Tuesday, November 20, 2012

Citizens

In his book "Citizens: A Chronicle of The French Revolution", British historian Simon Schama argues;

"For it is at the top, rather, rather than in any imaginary middle of French society, that the cultural roots of the Revolution should be sought. While any search for a conspicuously disaffected bourgeoisie is going to be fruitless, the presence of a disaffected, or at the very least disappointed, young "patriot" aristocracy is dramatically apparent from the history of French involvement with the American Revolution. That revolution did not, as is sometimes supposed, create French patriotism; rather, it gave that patriotism the opportunity to define itself in terms of "liberty", and to prove itself with spectacular military success."

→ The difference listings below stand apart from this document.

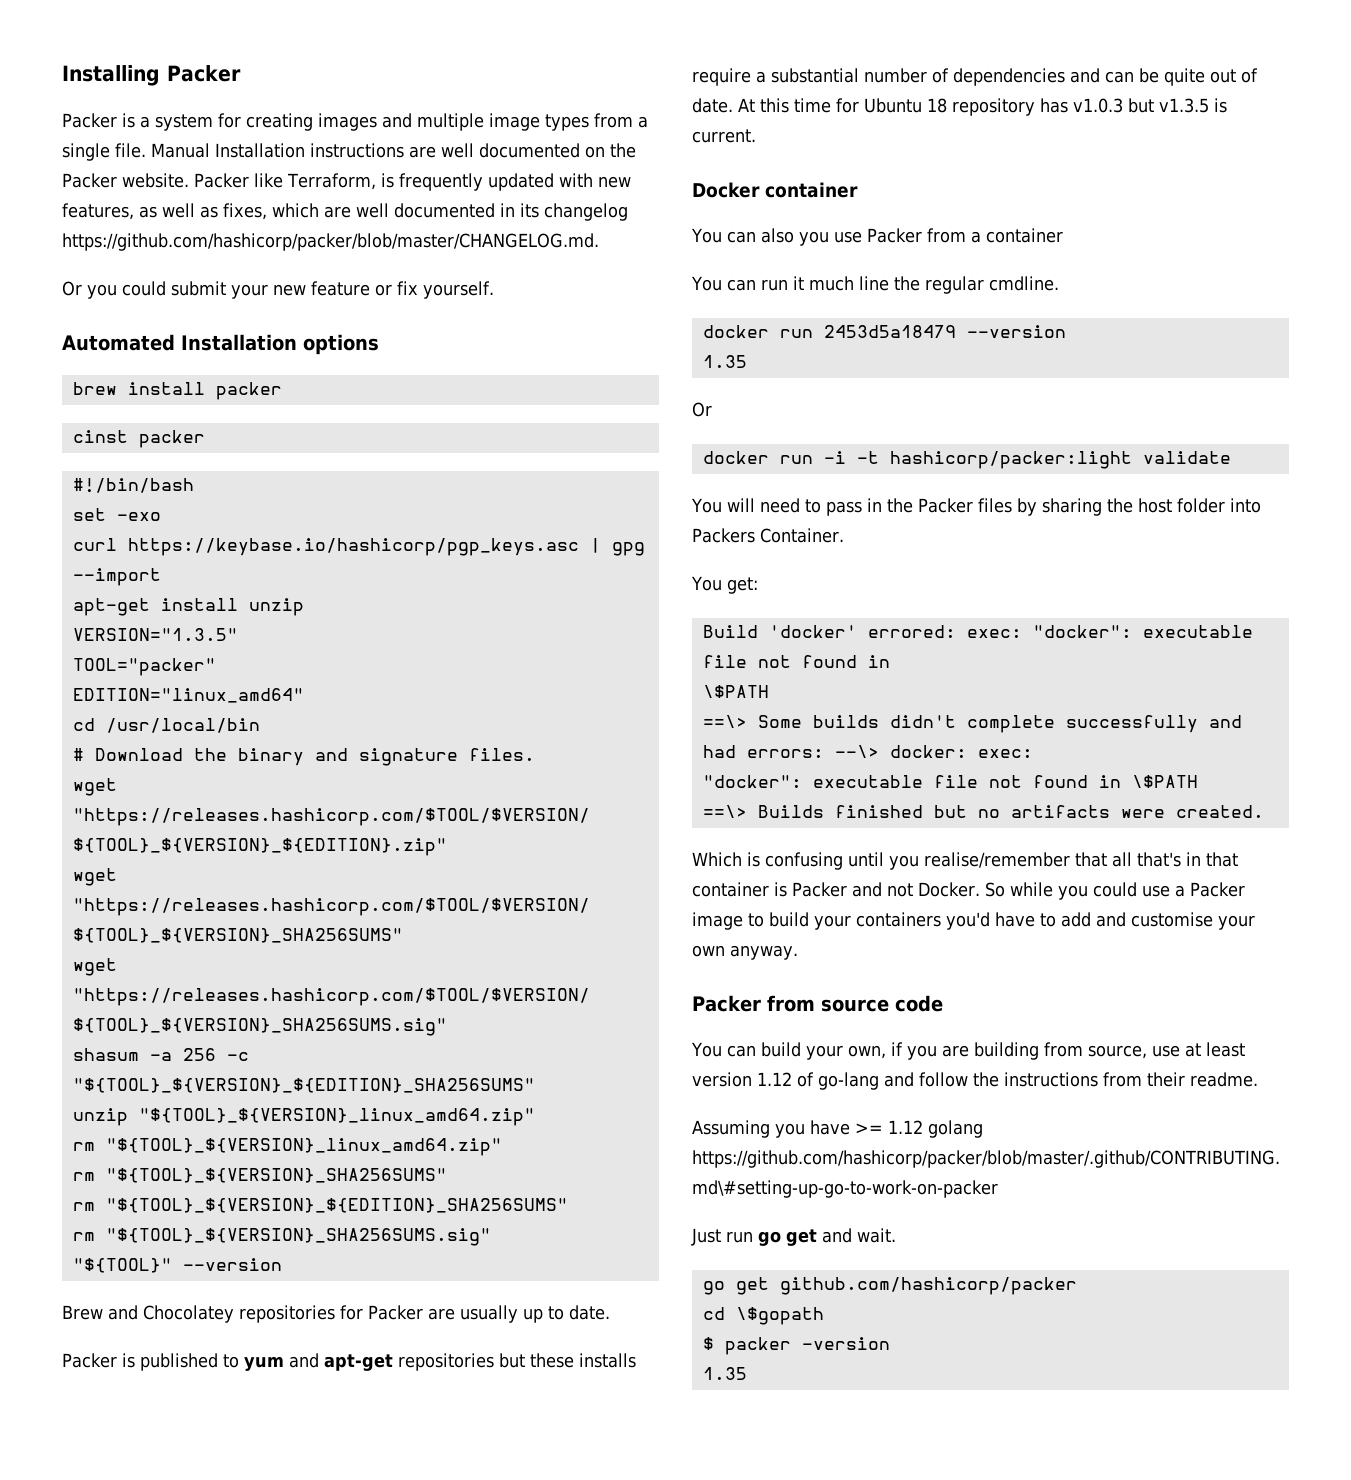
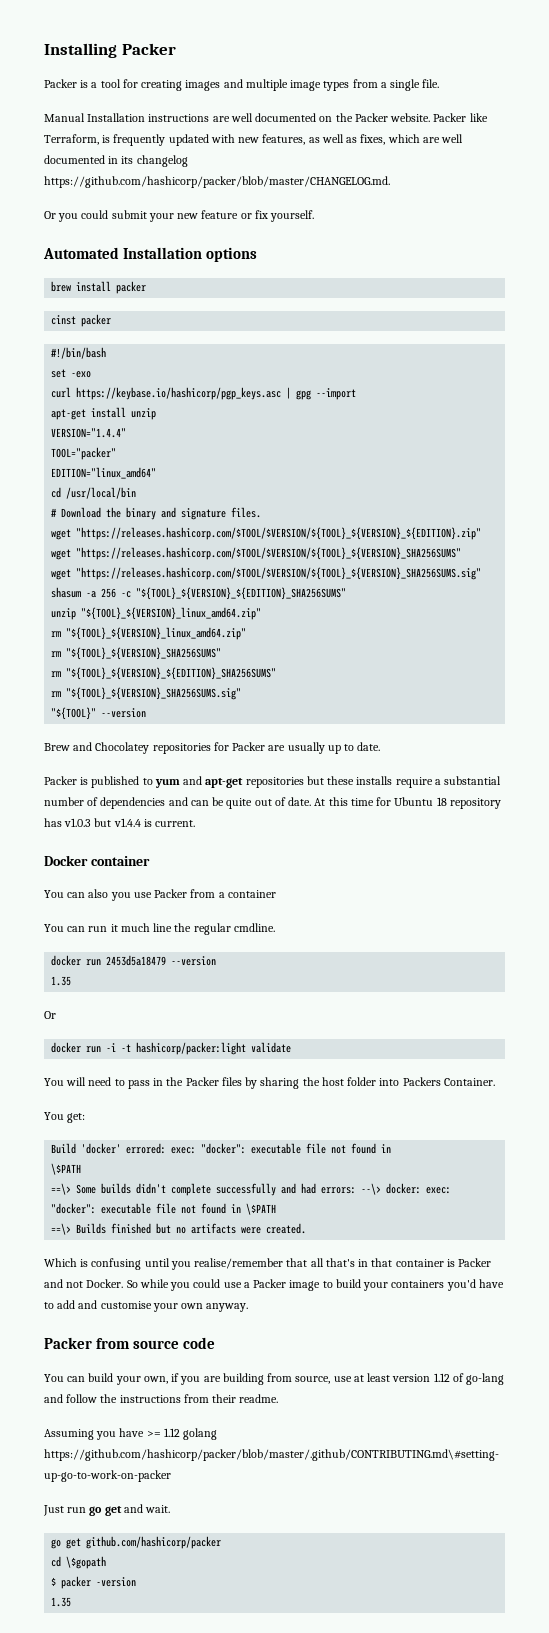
[154,114,213,131] system -> [100,79,121,88] tool
(146, 150) none -> (440, 83) //
[72,628,238,641] VERSION="1.3.5" -> [51,428,127,438] VERSION="1.4.4"
[1159,98,1209,113] v1.3.5 -> [113,818,141,827] v1.4.4

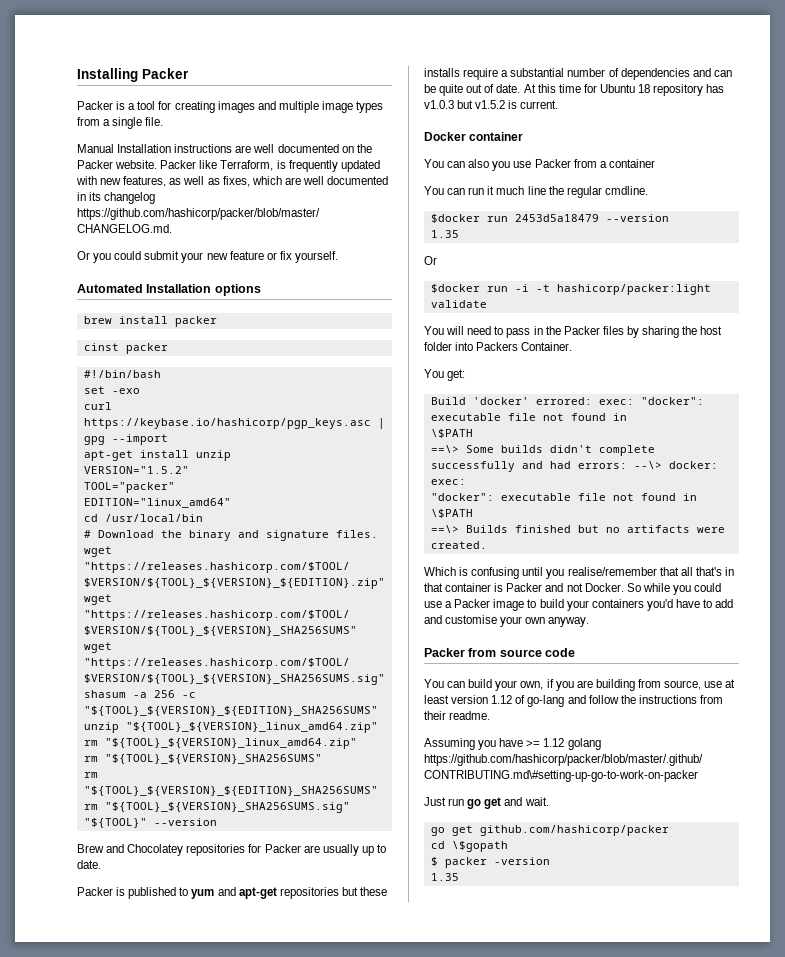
[51,428,127,438] VERSION="1.4.4" -> [83,466,189,474] VERSION="1.5.2"
[113,818,141,827] v1.4.4 -> [475,100,506,109] v1.5.2
[51,955,82,966] docker -> [430,214,480,223] $docker
[51,1042,82,1053] docker -> [430,284,480,293] $docker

Schama's analysis focuses on continuum of life stories, rather than discrete events. Personal stories connected to one another, reflecting intimacy and drama; stories that are told without requiring political classifications, deliberately eschewing systematic compartmentalization. 

This sort of brave history telling builds itself in sharp contrast to familiar Marxist line that in a way hijacked French Revolution; put its events under bitter cold dialectical lens, undermined personal stories as much as it could, and locked events and people into precise compartments (eg. class struggle),  perhaps in the aim to retrofit them into Marxist Revolution.

Therefore this book opens rather than closes the story of French Revolution in a novel way. In its origins new avenues emerge such as the role of young patriotic aristocracy whose influence appears to be far greater in shaping the revolution compared to bourgeoisie; a much like fabricated afterthought rather than a genuine power broker.